As a kid, when faced with the cruel words and name-calling so common among children, I usually retorted:
“Sticks and stones may break my bones, but words will never hurt me”.
Did ever a less true statement pass the lips of a child? I knew then what we all know: words can hurt deeply, and the wounds can last a long time – even a lifetime.
Despite the potential for hurt, sometimes hard-to-hear words must be spoken. Jesus himself spoke explosive words – “hypocrites…blind guides…blind fools…whitewashed tombs…serpents…vipers” – when speaking to the hypocritical Jewish religious leaders of his day (Matthew 23:13-36). One might see these words as utterly hateful epithets, and yet, even as Jesus pronounced his “seven woes” upon these men, we find him weeping over Jerusalem (Matthew 23:37-39) because its people would not accept him as Messiah and Savior. As harsh as they were, lurking beneath those words was a long-suffering love ready to embrace any one of those religious leaders had they humbly repented of their sinful obstinacy. Jesus perfectly incarnated Paul’s exhortation to believers that they must be seen as those “speaking the truth in love” (Ephesians 4:15).
Finding ways to speak honestly, but sensitively, can be challenging at times. But whatever we say must be truthful because we place a high value on truth – “…having put away falsehood, let each one of you speak the truth with his neighbor…” (Ephesians 4:25). Truth must always be wrapped in love.
Perhaps you have heard the story of a pastor who received a pie from a woman in the congregation. He took it home, and upon discovering how awful it tasted, promptly threw it into the trash. Seeing the pastor a few days later, the woman asked: “How did you enjoy the pie?” Cautiously he replied:
“All I can say is that a pie like that doesn’t last long in our household!”

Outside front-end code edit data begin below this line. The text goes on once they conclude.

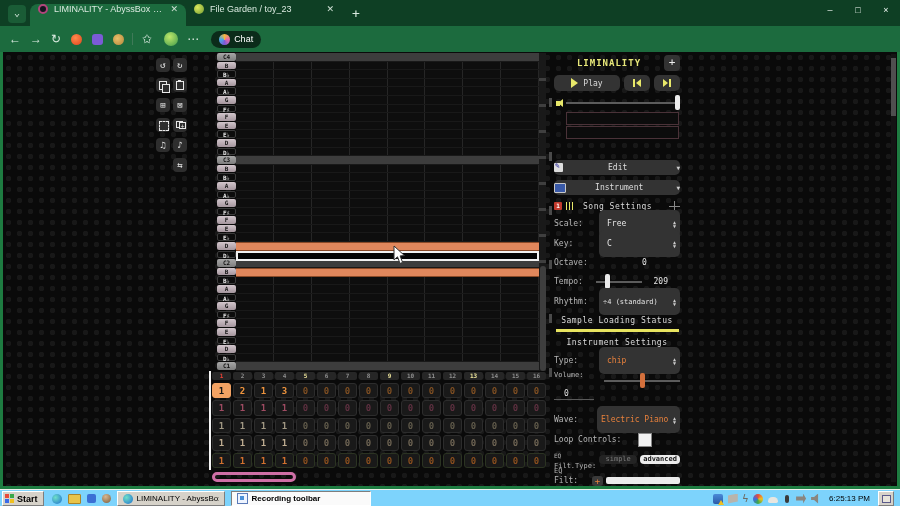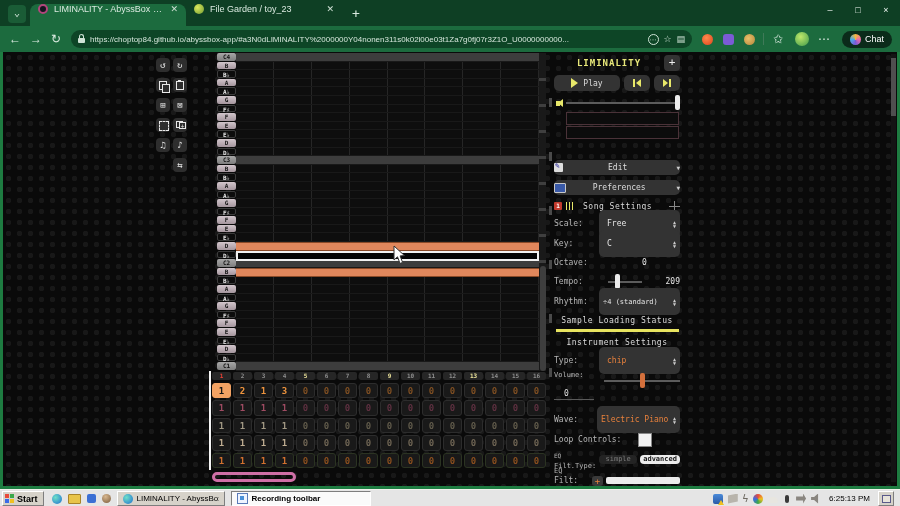"https://choptop84.github.io/abyssbox-app" div.urlpill { html: <div> <span></span> <span>https://choptop84.github.io/abyssbox-app/#a3N0dLIMINALITY%2000000Y04nonen311s0k02l00e03t1Za7g0fj07r3Z1O_U0000000000...</span> <span>⋯</span> <span>☆</span> <span>▤</span> </div> -> none }
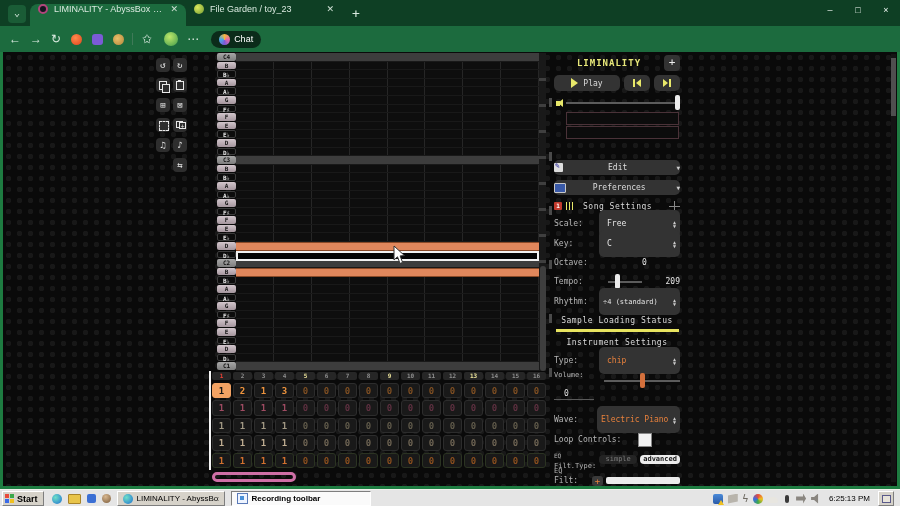"Preferences" span.mlabel { text: Preferences -> Instrument }
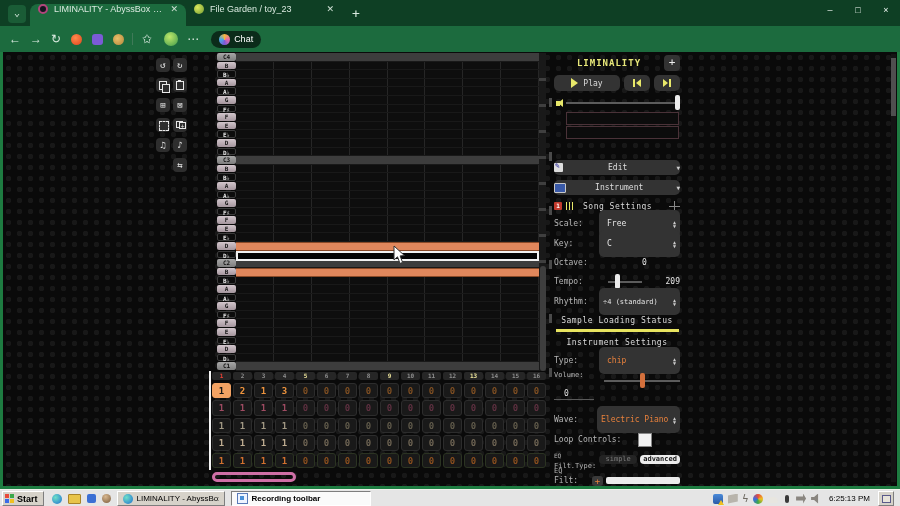"Tempo:" div.sbrow { gap: 12px -> 0 }
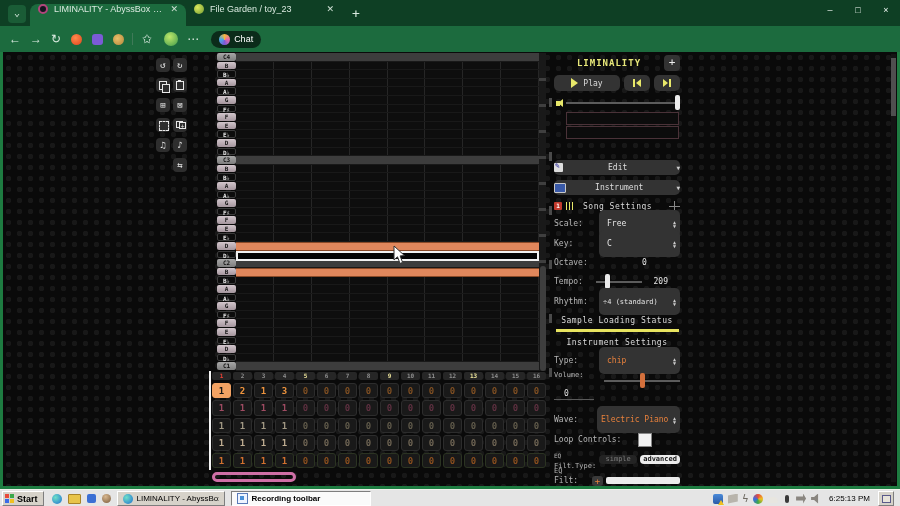"Start" .taskbar { background: #e5e5e5 -> #7dd3fc }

We might question the pastor’s reply, but the story does highlight an important dimension of conversation – we must always speak truthfully even if we do not say everything we could say.
However, there are times when failure to say something difficult is the unloving approach, as the ancient wisdom writer reminds us: “Better is open rebuke than hidden love” (Proverbs 27:5). Quoting several Bible commentators, Allen Ross writes:
Direct reproof is better than unexpressed love … ‘Open rebuke’ is a frank, direct word of honest criticism or disapproval (from either a friend or foe). ‘Hidden love’ is a love that is too timid, too afraid, or not trusting enough to admit that reproof is a part of genuine love … A love that manifests no rebuke is morally useless … In fact, one might question whether or not it is sincere.
Allen Ross, “Proverbs” in Expositors Bible Commentary Vol. 5
Zondervan Publishing House, 1991, p.1095.
There is a time to encourage, and there is a time to exhort – wise Christians know the difference. For unlike the perverse, “the lips of the righteous know what is acceptable” (Pr. 10:32).